Всевед и чудские воспитатели говорили о том, что Драгослав несет не обычную душу – и только сейчас, из слов собственного заклятия, подсказанных Змеем, узнал княжич, что в нем действительно часть души Змея. Они говорили о том, что его ждет особый путь, с детства готовили к нему, и вот он здесь – хотя сердцем Драгослав чувствовал, что и Всевед, и Аэлгар сделали бы все возможное, лишь бы ему здесь не быть.
"Должно быть, от судьбы и впрямь не уйдёшь. Что должно произойти – произойдет, как бы мы ни пытались предотвратить это".
– Совершенно верно, человек. Ты и впрямь умнее своего отца. Нет никакого смысла противостоять неизбежному. Помоги Тьме-за-Гранью взять то, что принадлежит ей по праву – и избежишь ужасного посмертия, слившись с победительницей.
Драгослав стоял, словно заворожённый, не в силах оторвать руки от кристалла. Его колотило, словно в лихорадке, сердце выскакивало из груди. Перед глазами мелькали образы, сменяя один другой: Дубравка, её обьятья и горькие слёзы, бездна, в которой водят свои жуткие хороводы истерзанные души, разорённые окрестности Пересечня, Рогатый Змей, закованный в кристалл, испещренный золотыми трещинами, но всё ещё целый...
Айнегара. Её длинные булокурые волосы, шелковистая кожа, сильные руки и нежные стопы, её полные груди и шелковистый голос. Его любовь – первая, безумная, отчаянная. Та, что хотела вместе с ним завоевать хоть весь мир. Та, что погибла на пути к своей мечте у стен Пересечня.
"Любимая, когда-то я был уверен, что выполню любой твой приказ, хоть со скалы скажи мне броситься. Наверное, так оно и было".
– Скорее, человек! Сделай то, что должно быть сделано. Многие стремились совершить то, что пытаешься нынче сделать ты. Полководец людей в каменном замке на острове, черноволосая ведьма, пытавшаяся отдать самое дорогое, и многие другие за эти сотни лет – все они оказались слишком слабы. Только ты смог отыскать дорогу ко мне. Так сделай же то, зачем пришёл!
«Дубравка, любовь и боль моя. Я пообещал, что отвоюю для тебя страну белых хорватов, и этот Змей поможет нам. Могу ли я предать тебя?»
Драгослав перехватил Иней двумя руками, занёс его над головой. Синее лезвие вспыхнуло ярче солнца, осветив полуразрушённые улицы, своды и лестницы Аэн Граанны, и врезалось в алый лед, словно ледоруб. Раздался оглушительный звон, будто враз разбилась тысяча стёкол.

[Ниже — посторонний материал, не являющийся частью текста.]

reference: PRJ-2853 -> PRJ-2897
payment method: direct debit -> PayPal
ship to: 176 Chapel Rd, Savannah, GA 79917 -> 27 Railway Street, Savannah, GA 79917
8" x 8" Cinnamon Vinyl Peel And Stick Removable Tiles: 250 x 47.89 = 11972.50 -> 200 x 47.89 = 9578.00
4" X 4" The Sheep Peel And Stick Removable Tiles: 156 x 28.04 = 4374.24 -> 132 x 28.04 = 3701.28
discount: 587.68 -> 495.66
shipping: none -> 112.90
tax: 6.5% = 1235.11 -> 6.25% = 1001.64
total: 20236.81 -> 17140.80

Драгослав опустил руки с мечом. Озеро взорвалось градом осколков, острых как бритва, но ни один из них не достиг цели – Рогатый Змей, расправив крылья, закрыл князя и шестерых Истинных.

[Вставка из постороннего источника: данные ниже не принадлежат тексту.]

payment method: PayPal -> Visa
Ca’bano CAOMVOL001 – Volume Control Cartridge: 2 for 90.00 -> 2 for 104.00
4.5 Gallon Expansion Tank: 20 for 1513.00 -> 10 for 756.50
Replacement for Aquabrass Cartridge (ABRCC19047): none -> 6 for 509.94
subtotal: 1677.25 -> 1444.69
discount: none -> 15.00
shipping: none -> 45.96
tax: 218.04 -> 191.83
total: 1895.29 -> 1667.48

Погибель Аэн Граанны взревел, запрокинув все три головы, и это был торжествующий рёв горной реки, прорывающей плотину. Он взмыл вверх, подняв настоящий ураган в застоявшемся, пыльном воздухе древнего города, и сделал круг под узорчатым куполом, по очереди обрушивая на ярусы пламя из каждой своей глотки.
– Свободен наконец! – такое свирепое торжество звучало в обычно бесчувственном голосе, что Драгослав на миг испугался. – Веди меня в бой, Освободитель, и пусть слуги ничтожных богов трепещут перед нами!
Змей спикировал вниз, услужливо опустив на землю одно крыло и подставляя спину Драгославу и его спутникам.
– Неси меня на восток, в Пересечень, только обогни владения белых хорватов, – приказал ему Драгослав.
28
Богухвал проснулся от удара: словно кто-то двинул старого волхва ногой или огрел подушкой.
– А кого мне в лягушку обратить? – возмущённо крикнул волхв, садясь на ложе и протирая глаза. Ответа не было, лишь на соседней кровати зашевелился Кривжа, разбуженный криком учителя.
Богухвал потёр лоб. В голове пульсировала боль, колени дрожали, сердце колотилось, будто волхв только что стал свидетелем чему-то ужасному. Старик поднялся на ноги, опираясь на посох. Наскоро сотворил требу перед идолами Святовита, Велеса и Перуна, стоявшими в уголке, подновил лампаду. Когда глаза привыкли к её приглушённому свету, достал резы, привычным движением высыпал их на стол, перемешал. Ещё раз попросив Святовита и Велеса о помощи, взял первую резу, означавшую то, что сейчас произошло. Наощупь нельзя было понять, какой именно знак изображён на пластинке: просто сторона со знаком была шероховатой, а изнанка гладкой. Богухвал положил резу перед собой изнанкой вверх.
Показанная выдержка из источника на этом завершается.